▸ Work to be completed: Output the entries below word for word, stopping once the line containing "font-size: 12px ->" is done, and omit each picture.

▸ Provided entries:
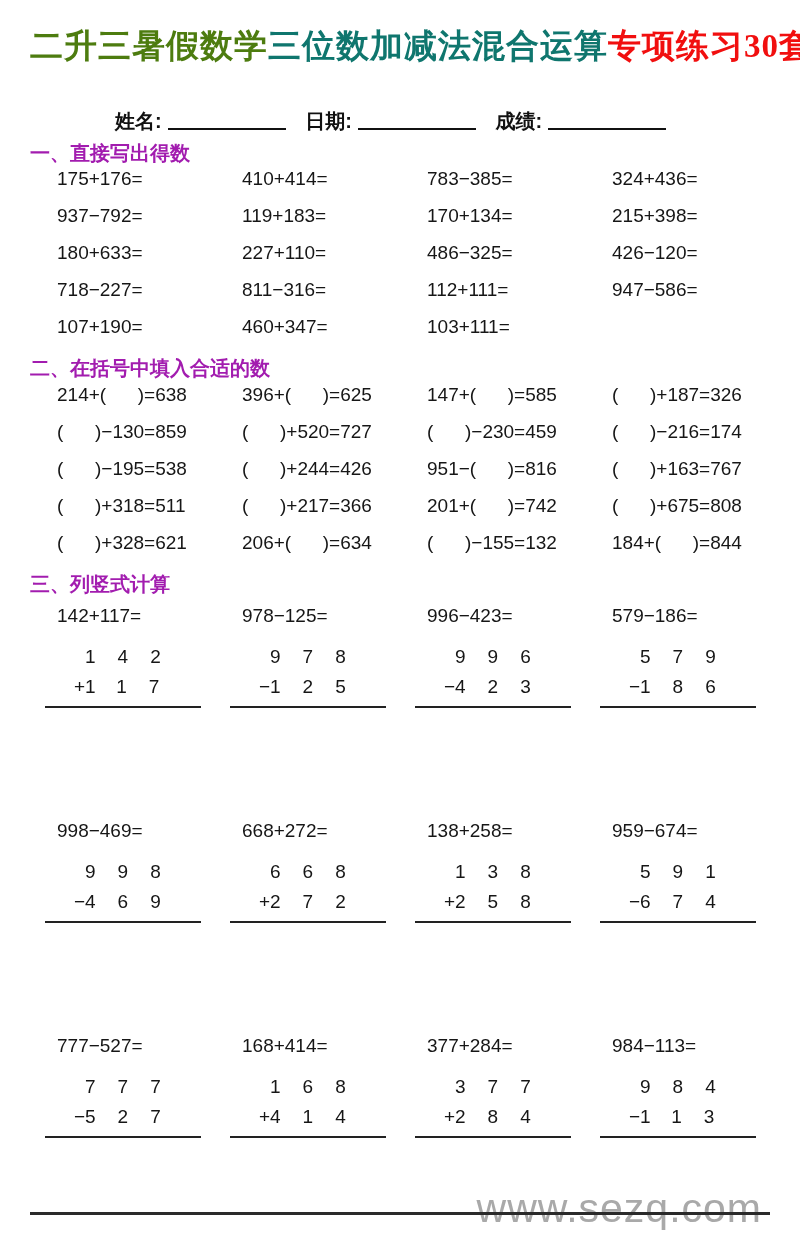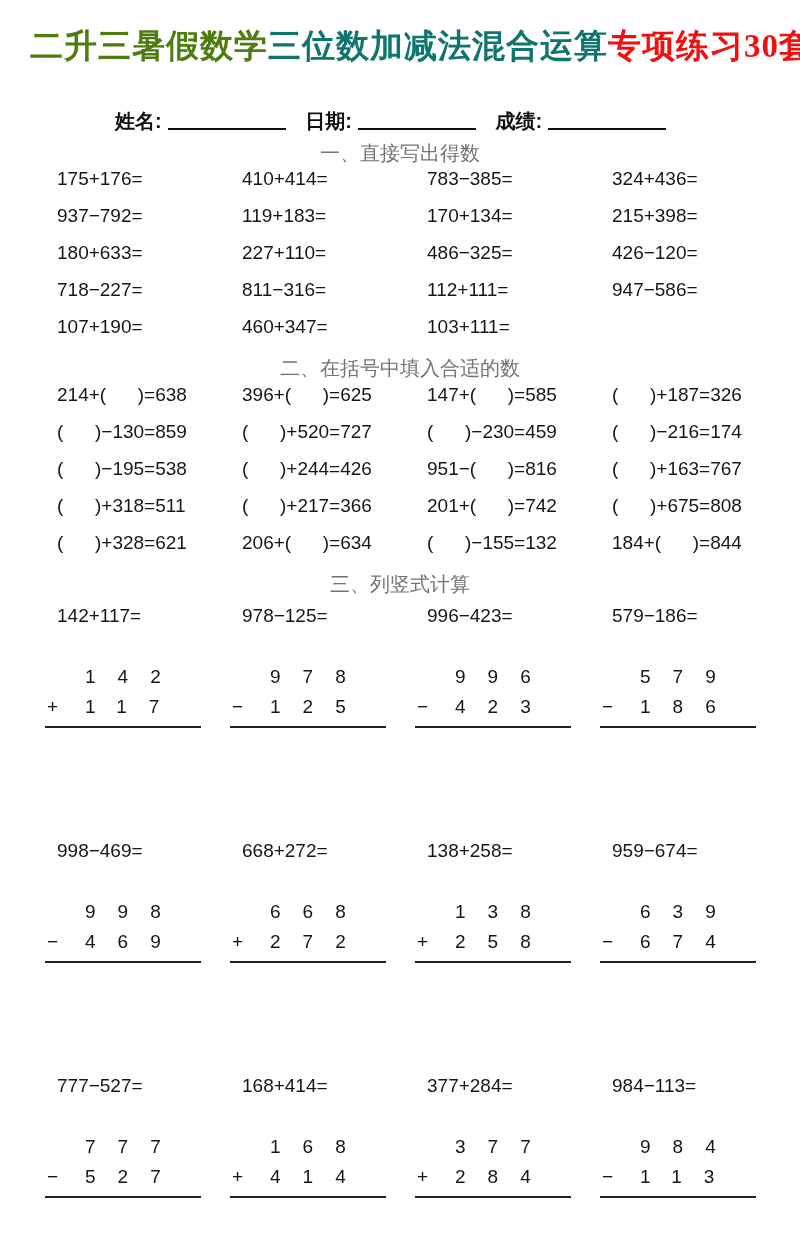"一、直接写出得数" .sec-heading { color: #737373 -> #a21caf; font-weight: normal -> bold; text-align: center -> none }
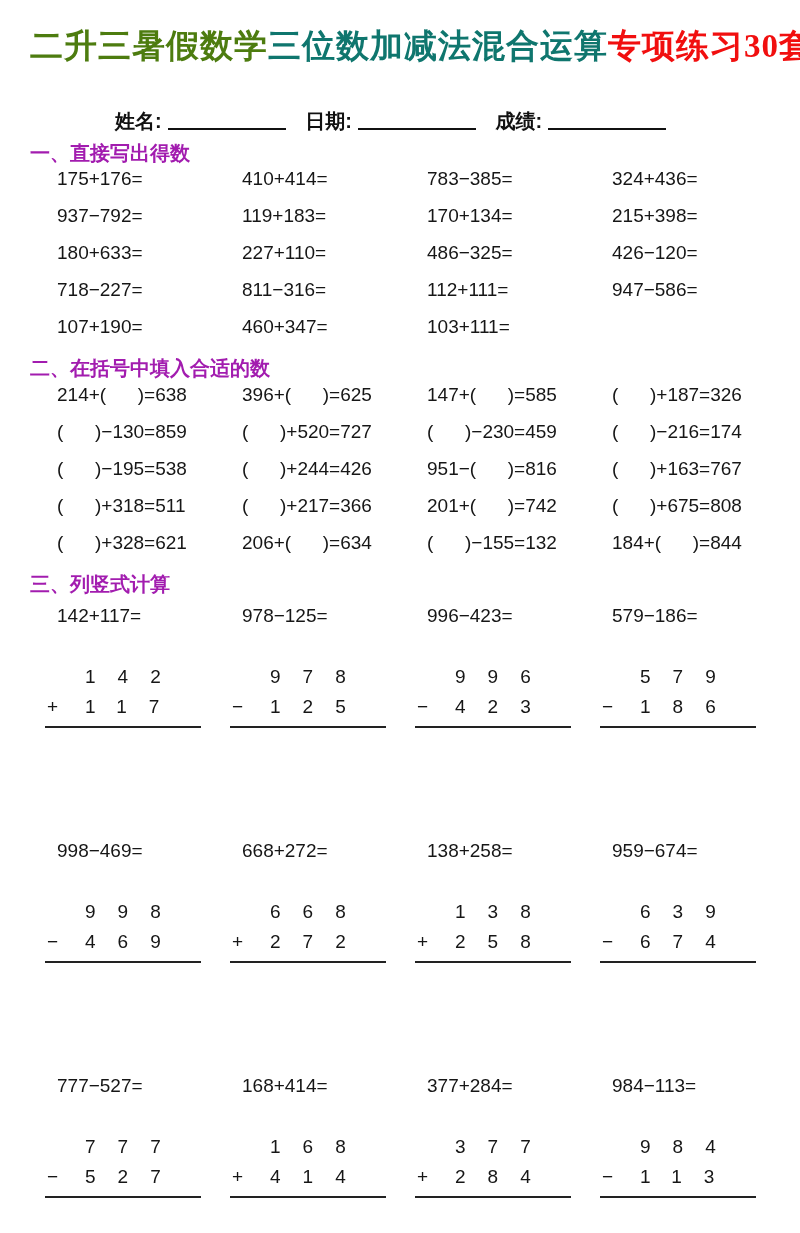"142" .grid.vgrid { margin-top: 33px -> 13px; text-align: none -> right }
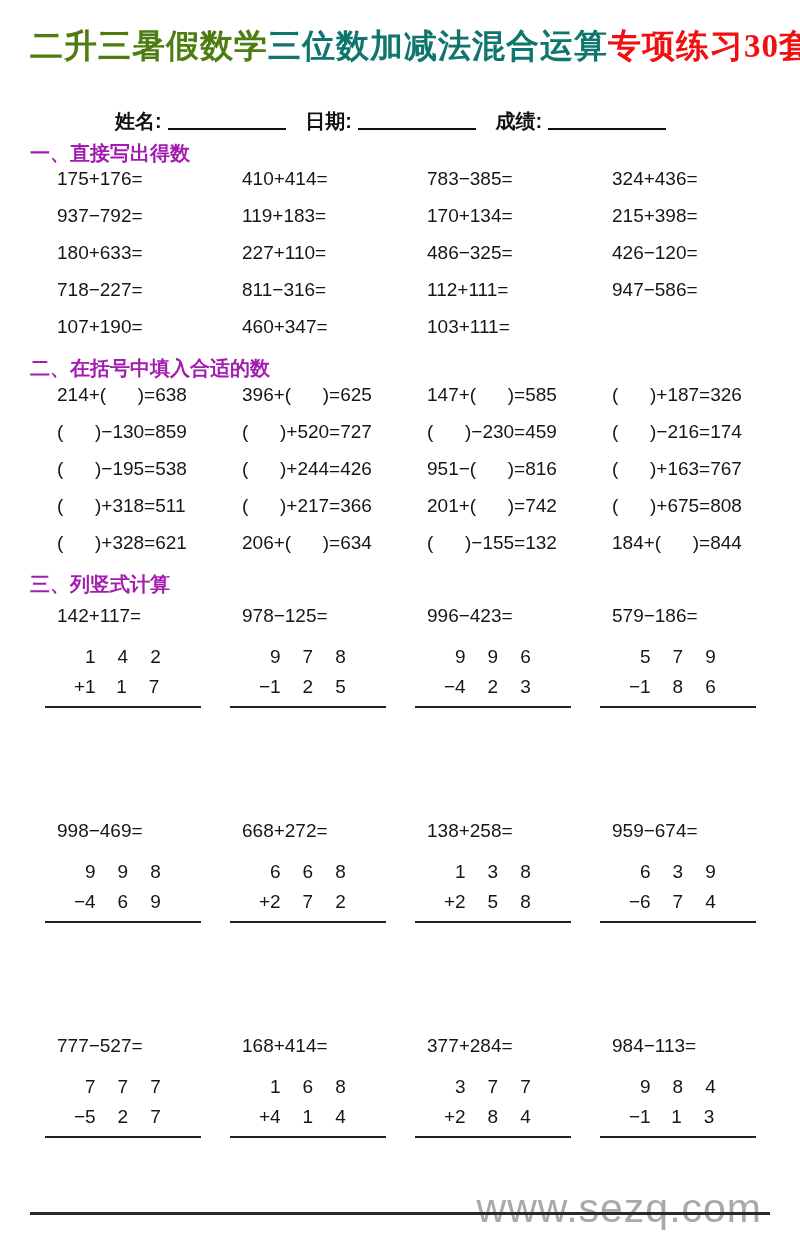"639" span.vdigits { text: 639 -> 591 }
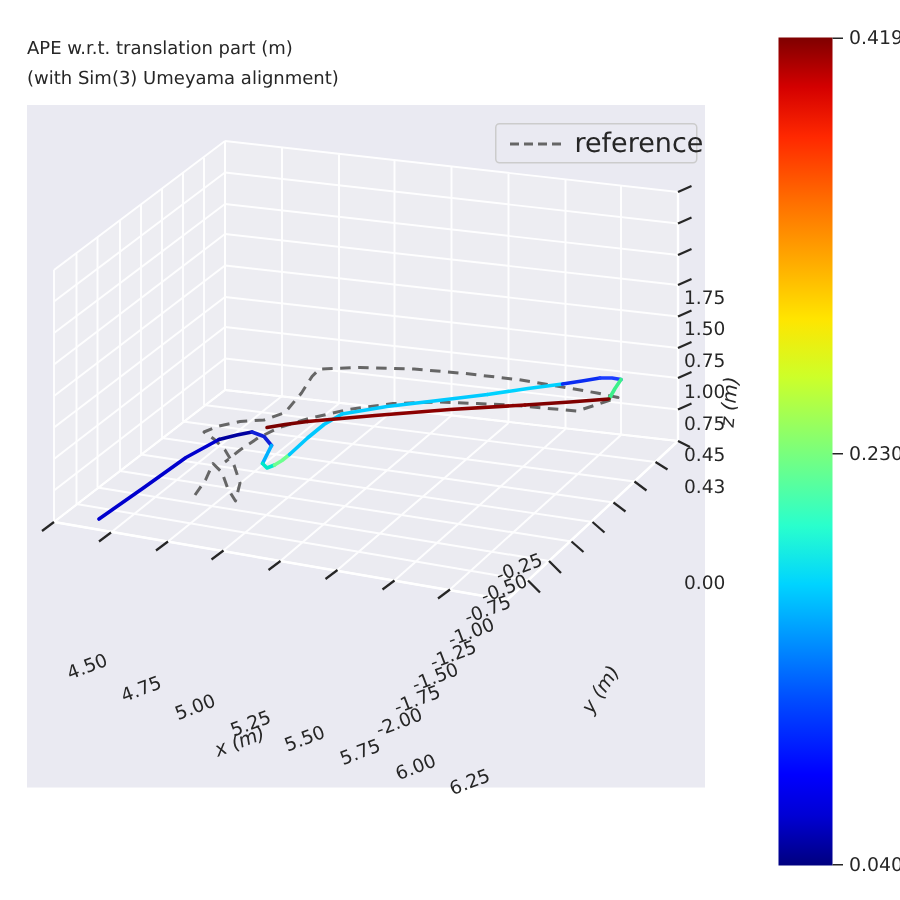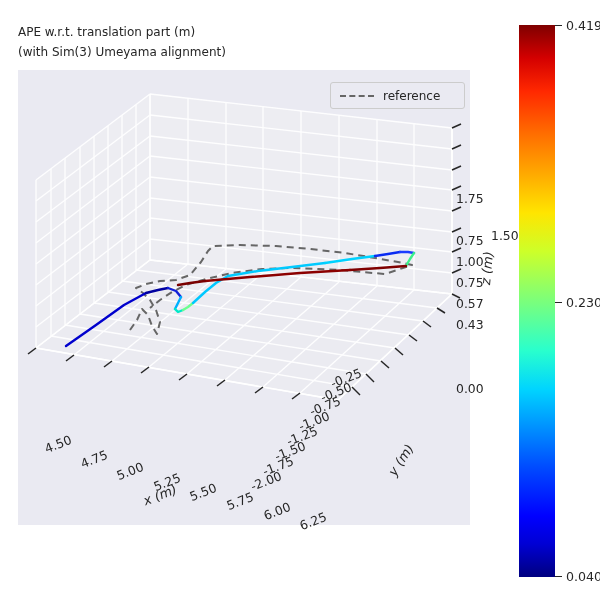"reference" #legend .legend-label { font-size: 12px -> 18px }
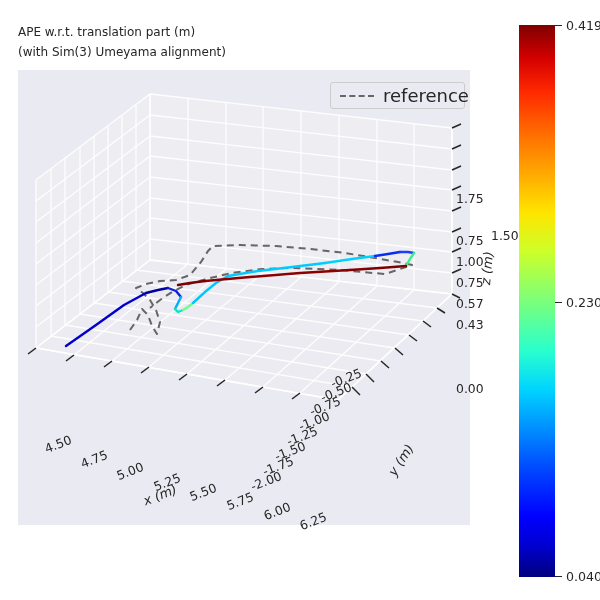"1.50" div.ticklabel { margin-left: 35px -> none; top: 235px -> 219px }
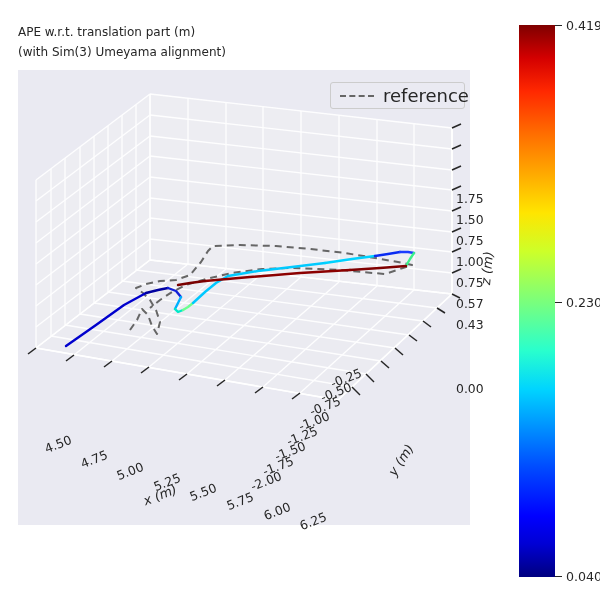"0.57" div.ticklabel { text: 0.57 -> 0.45 }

▸ Answer below:
"一、直接写出得数" .sec-heading { color: #737373 -> #a21caf; font-weight: normal -> bold; text-align: center -> none }
"142" .grid.vgrid { margin-top: 33px -> 13px; text-align: none -> right }
"639" span.vdigits { text: 639 -> 591 }
"reference" #legend .legend-label { font-size: 12px -> 18px }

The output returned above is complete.